Alors le starets lui dit : « Regarde cette femme qui avait un lourd péché sur l'âme, elle l'avait constamment à l'esprit, le déplorait sans cesse et les larmes de pénitence lavent tout péché. Et toi tu ne peux pas pleurer tes péchés, car tu ne te souviens même pas d'eux, de ce que l'on appelle ces petits péchés quotidiens. Mais pourtant ton sac est tout aussi lourd que cette grosse pierre ».
Et donc nous devons nous souvenir que tous ces petits péchés que nous ne gardons pas en mémoire, qui se fondent dans cette impression indéfinie qui nous donne une vague conscience d'être néanmoins pécheurs (« bien sûr que nous le sommes, mais pas tant que cela »), toutes ces petites fautes sont un poids terriblement lourd pour notre âme et peuvent la faire périr si nous ne la libérons pas durant cette vie, car après la mort il n'y a plus de pénitence possible.
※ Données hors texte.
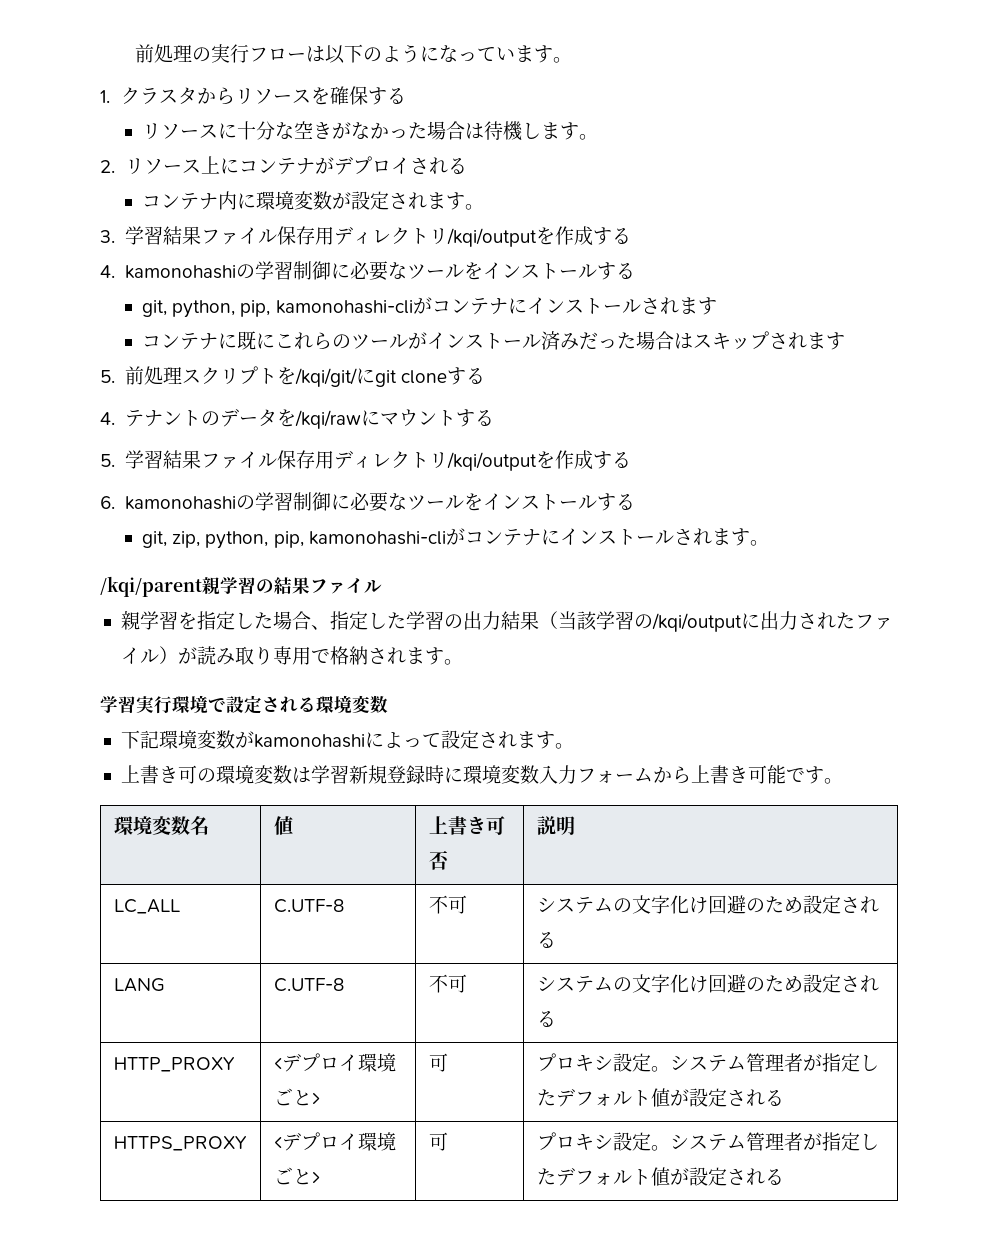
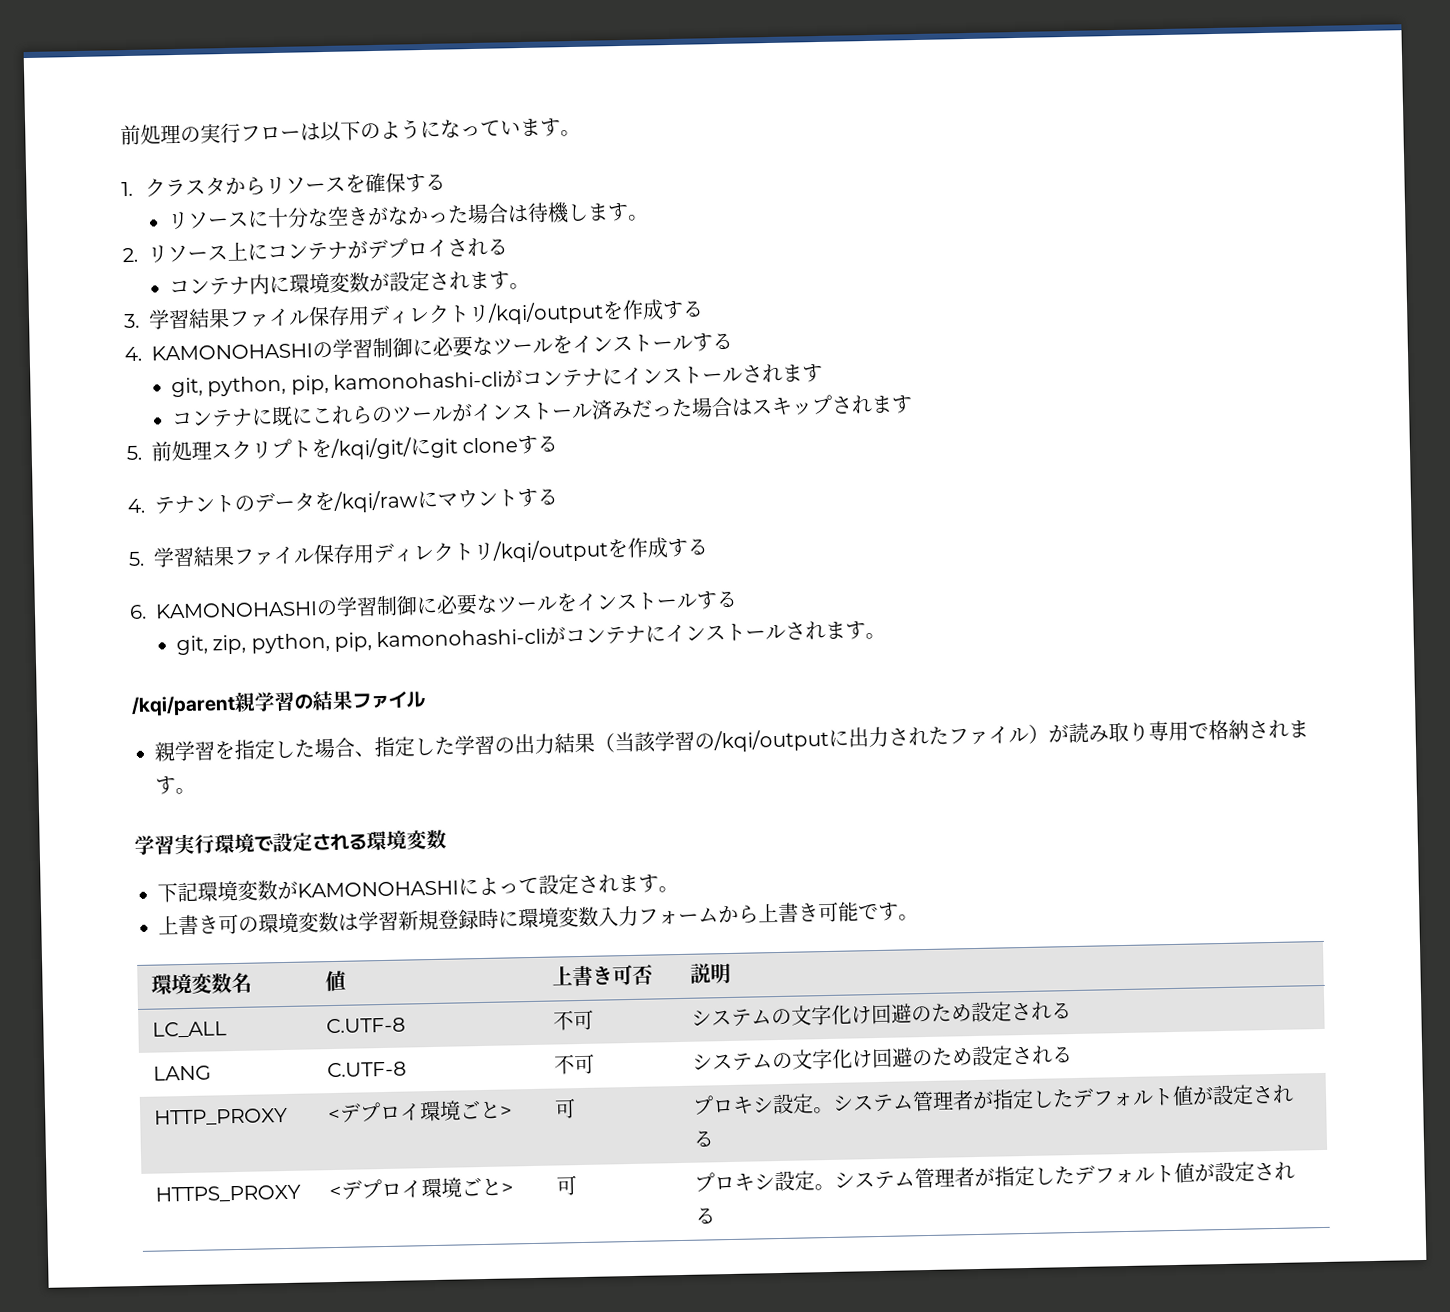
[124,265,236,279] kamonohashi -> [151,343,313,361] KAMONOHASHI
[124,496,236,510] kamonohashi -> [155,601,318,619] KAMONOHASHI
[253,734,365,748] kamonohashi -> [297,880,459,898] KAMONOHASHI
Lorsque nous le comprendrons et sentirons le poids de ces péchés, alors nous voudrons sortir de cette vie pécheresse et emprunter une bonne vie chrétienne. Si nous décidons d'accomplir ce retournement intérieur, alors, comme nous le disait notre grand starets Ambroise, il nous suffira simplement de le vouloir et d'un instant pour y parvenir.
La semaine prochaine nous lirons l'Evangile du Fils Prodigue, qui, prenant conscience combien sa vie était fausse et dissolue et combien terrible était son état, décida d'abandonner cette vie et dit : « Je me lèverai et j'irai chez mon père » /Luc XV, 18/. Et ce ne furent pas seulement des paroles, il se leva sur-le-champ et partit. Et nous savons tous comment son père le reçut.
Et donc, en nous rappelant la nécessité de la pénitence, l'Eglise nous rappelle que sans la grâce et l'aide de Dieu nous ne pouvons y parvenir de façon satisfaisante, car nous ne voyons pas nos péchés comme il se doit et nous ne sentons pas le poids qu'ils représentent.
C'est pourquoi, prions le Seigneur d'ouvrir les yeux de notre âme afin que s'ouvrent pour nous les portes de la pénitence, sans quoi jamais nous n'entrerons dans le Royaume de Dieu. Amin.